By Jane Meacham, retirement plans editor
The U.S. Supreme Court’s recent decision in Spokeo Inc. v. Robins, 13-1339, U.S. (May 16, 2016), which encourages Employee Retirement Income Security Act (ERISA) plaintiffs to allege a “concrete” injury, is viewed by many in the ERISA legal community as likely to reshape litigation against employer-sponsored retirement plans.
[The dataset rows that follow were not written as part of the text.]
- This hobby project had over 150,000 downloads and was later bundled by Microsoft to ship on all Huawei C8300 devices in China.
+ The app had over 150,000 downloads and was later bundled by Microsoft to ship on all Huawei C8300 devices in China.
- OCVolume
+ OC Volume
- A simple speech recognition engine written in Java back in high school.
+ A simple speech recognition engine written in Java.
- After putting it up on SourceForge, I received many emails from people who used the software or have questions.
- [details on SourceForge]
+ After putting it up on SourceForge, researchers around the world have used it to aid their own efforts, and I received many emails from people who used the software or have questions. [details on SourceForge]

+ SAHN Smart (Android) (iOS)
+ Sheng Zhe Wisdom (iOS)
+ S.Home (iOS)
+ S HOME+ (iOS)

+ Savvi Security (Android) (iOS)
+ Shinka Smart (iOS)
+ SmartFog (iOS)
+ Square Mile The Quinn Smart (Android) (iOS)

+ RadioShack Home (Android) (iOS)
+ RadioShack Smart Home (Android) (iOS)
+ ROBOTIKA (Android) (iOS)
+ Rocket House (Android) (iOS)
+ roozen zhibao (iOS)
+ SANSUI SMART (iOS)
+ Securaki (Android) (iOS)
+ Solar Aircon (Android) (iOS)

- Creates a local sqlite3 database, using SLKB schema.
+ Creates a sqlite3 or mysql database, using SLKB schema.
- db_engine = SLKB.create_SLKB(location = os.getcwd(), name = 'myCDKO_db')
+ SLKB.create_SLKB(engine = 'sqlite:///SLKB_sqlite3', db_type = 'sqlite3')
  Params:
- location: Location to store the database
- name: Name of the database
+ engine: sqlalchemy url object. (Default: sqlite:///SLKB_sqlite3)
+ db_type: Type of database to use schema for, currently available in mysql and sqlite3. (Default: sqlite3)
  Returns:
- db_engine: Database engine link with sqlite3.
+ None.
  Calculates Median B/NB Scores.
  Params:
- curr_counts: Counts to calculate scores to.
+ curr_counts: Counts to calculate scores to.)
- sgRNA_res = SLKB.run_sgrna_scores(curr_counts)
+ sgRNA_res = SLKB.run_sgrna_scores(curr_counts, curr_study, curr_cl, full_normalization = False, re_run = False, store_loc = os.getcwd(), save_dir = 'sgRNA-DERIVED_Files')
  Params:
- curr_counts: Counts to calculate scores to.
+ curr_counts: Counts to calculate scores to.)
The 6-2 decision, which remanded the case to the 9th U.S. Circuit Court of Appeals (which covers Alaska, Arizona, California, Hawaii, Idaho, Montana, Nevada, Oregon, and Washington), may lead ERISA plan sponsor defendants to argue more often that a participant’s claim should not proceed in federal court because its alleged injury, which may be an ERISA breach claim, does not rise above a purely technical violation, according to a May 23 blog post by ERISA attorney Mark Casciari of Seyfarth Shaw LLP.
The Spokeo decision quickly became case law, cited in the Supreme Court’s remand a week later in the Verizon pension risk transfer suit back to appellate court. In that case, Pundt v. Verizon Communications, the question presented was whether a participant in an ERISA defined benefit plan has Article III standing to sue to challenge an ERISA violation, such as a fiduciary breach causing losses to the plan’s assets, regardless of loss to his or her individual benefits.